The Ultimate Guide to Automotive
Email Marketing

Learn what’s going on behind the scenes of one of your most valuable marketing channels and how you can take advantage of it to efficiently grow your marketing performance.

Is email marketing still worth doing for dealerships?

In a word, Yes.

Email marketing, done well, can be hugely impactful for your dealership.

Take a read through the following statistics:

  • 74% of Baby Boomers think email is the most personal channel to communicate with brands, followed by 72% of Gen X, 64% of Millennials, and 60% of Gen Z (How Millennials Actually Want Brands to Engage with Them).
  • 99% of email users check their inbox every day, with some checking 20 times a day. Of those people, 58% of consumers check their email first thing in the morning. 

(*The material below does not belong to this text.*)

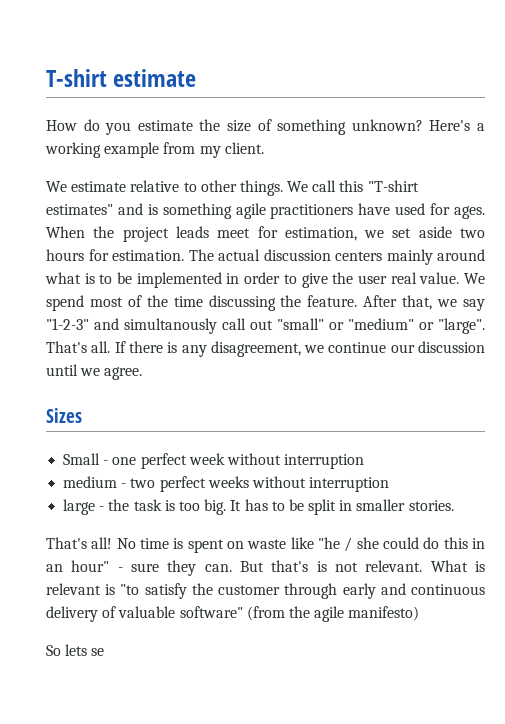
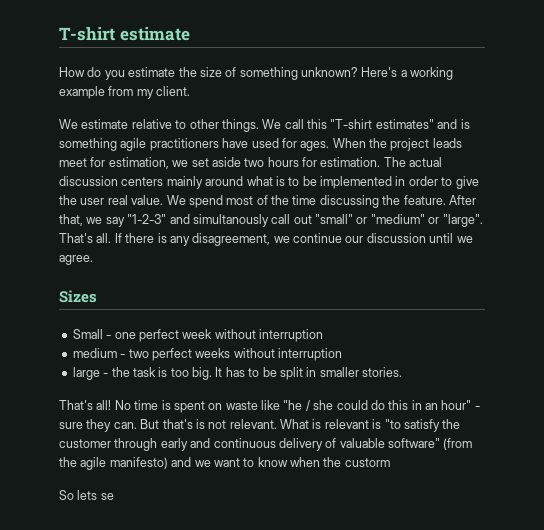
(420, 613) none -> [171,457,390,467] and we want to know when the custorm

    Considering those stats and the fact that email marketing is one of the most affordable forms of marketing to deploy, it is clear that email should absolutely be in the marketing mix for all dealerships.
Screen Shot 2021-08-27 at 9.41.07 PM

How can my dealership send emails to customers and prospects?

Stick with us through the first section! You'll see where we are headed in a minute.

1. Send it yourself

Let’s get the obvious one out of the way. You can open the email client on your phone or computer and send or reply to an email to someone.

I bet if you scroll back through your old emails you’ll find plenty of places where email has made you or your dealership money. The trick here is that you are sending to people that know you and you are personalizing the messaging that they receive.

Obviously, this takes time and generally only allows you to communicate with people you already know: but keep this in mind: Your entire goal in email marketing is to maintain this experience for the people that are receiving emails from your store - just to find ways to do it at scale.

Keep this in mind

Your entire goal in email marketing is to maintain a personalized experience for the people that are receiving emails from your store - the challenge is to find ways to do it at scale

2. Send it from your CRM

Ok, maybe this one is obvious too. If you are reading this and your dealership is still in business, your CRM sends emails to prospects.

All CRMs offer ways for your team to communicate with leads and to track those conversations. They also give you ways to set auto responses and other triggered messages that save your team time.

Finally, most CRMs will give you a way to send out a message to all of your contacts or to contacts that meet certain criteria. Keep this last one in mind, because it can pose a major risk to your business if it is executed incorrectly.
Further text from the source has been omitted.